2. The State shall ensure, as far as is possible, that every child, for the full and harmonious development of his or her personality, shall grow up in a family environment, in an atmosphere of happiness, love and understanding.
3. The State shall ensure the child such protection and care as is necessary for his or her well-being, taking into account the rights and duties of his or her parents, legal guardians, or other individuals responsible for him or her, and, to this end, shall take all appropriate legislative and administrative measures.
4. Children have the right to be heard, to be consulted in all matters affecting them and to access information about their person.
5. In all actions concerning children undertaken by or on behalf of the State the best interests of the child shall be the primary consideration.
Sinn Féin Ard Fheis position
The proposed insertion of this article and the changes in respect of the definition of the family would give effect to the position adopted at the Ard Fheis which stated that:
"Sinn Féin is opposed to any form of sex discrimination in relation to the treatment of parents by the courts.
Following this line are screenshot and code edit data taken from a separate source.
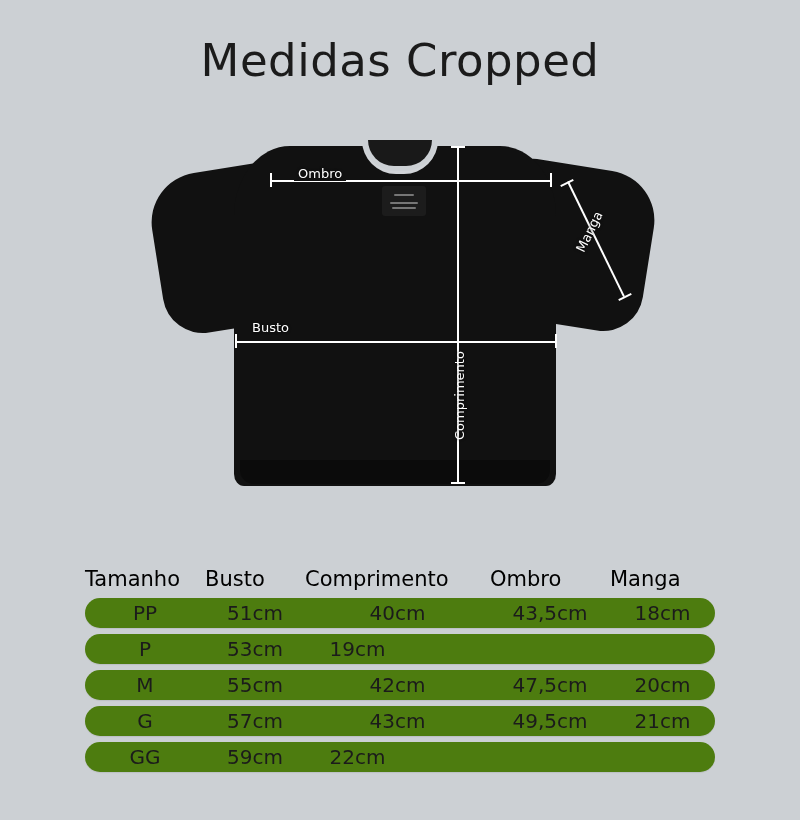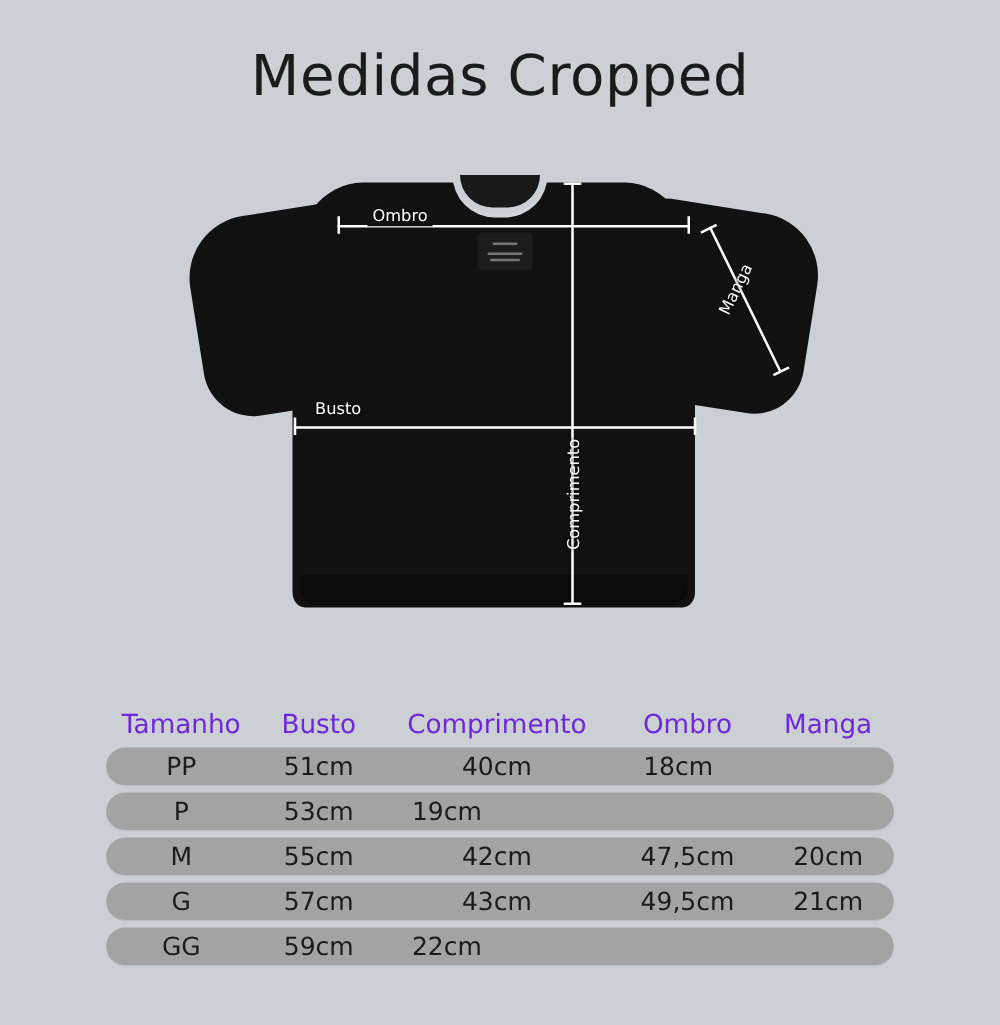"Tamanho" .thead .cell { color: #6d28d9 -> #000000; text-align: center -> none }
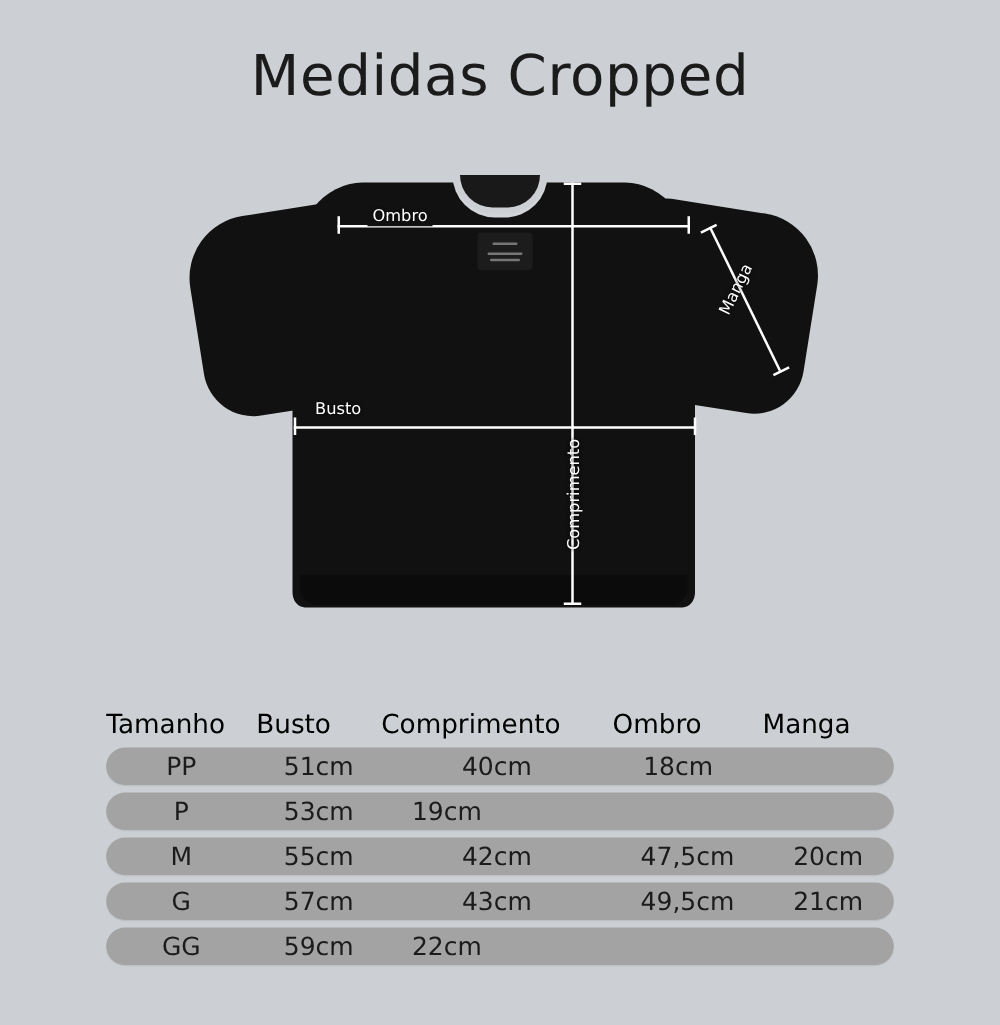"PP" .row { background: #a3a3a3 -> #4d7c0f }
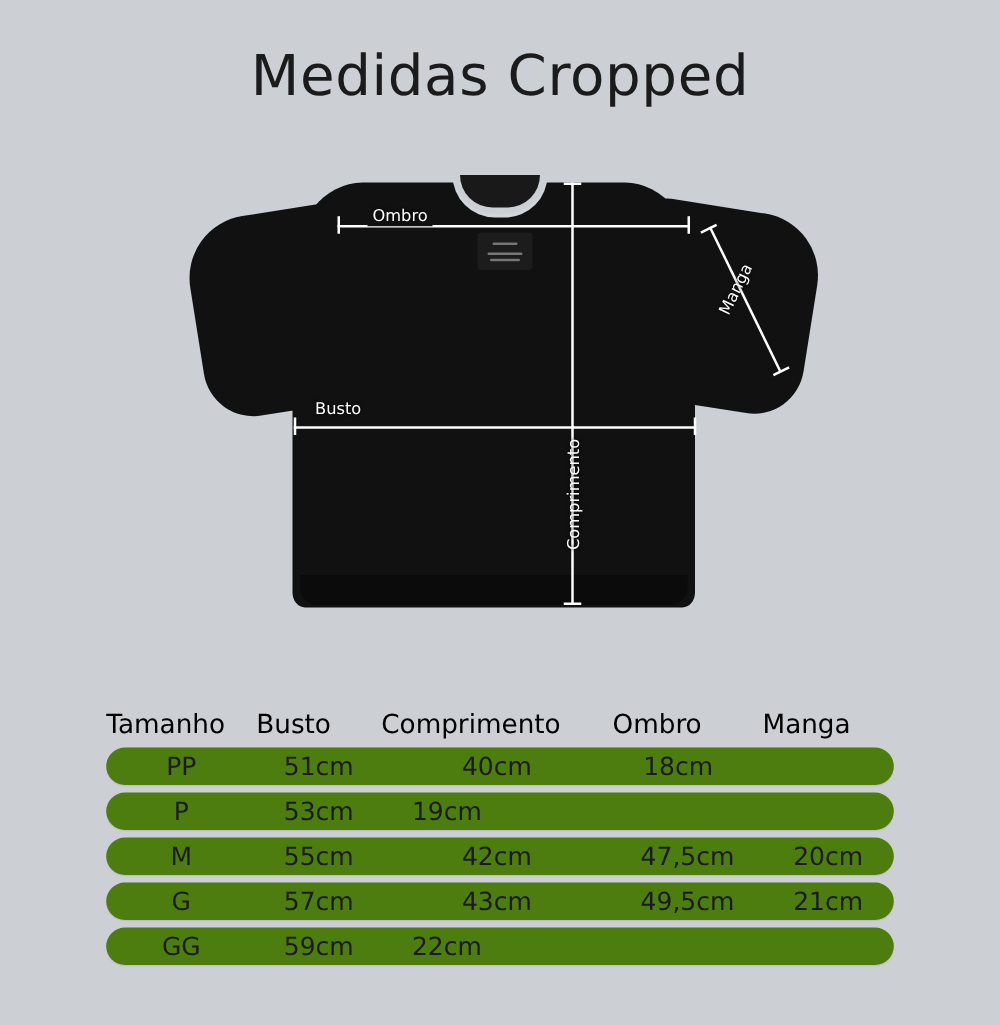"43,5cm" div.cell { html: none -> <div>43,5cm</div> }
We believe that the best interests of the child should determine the proportion of care and access apportioned to each parent. Along with equal rights come equal responsibilities. Sinn Féin believes that the law should fully recognise that the best interests of the child is served by both parents taking emotional and financial responsibility for children's' well-being and act accordingly."
Sinn Féin is represented on the All-Party Committee on the Constitution by Arthur Morgan TD. Morgan has said he is "not confident" the Committee's proposals will reflect the arguments put forward by Sinn Féin. He also pointed to the fact that the Government has failed to take any action to implement the recommendation contained in the majority of the reports previously produced by the Committee.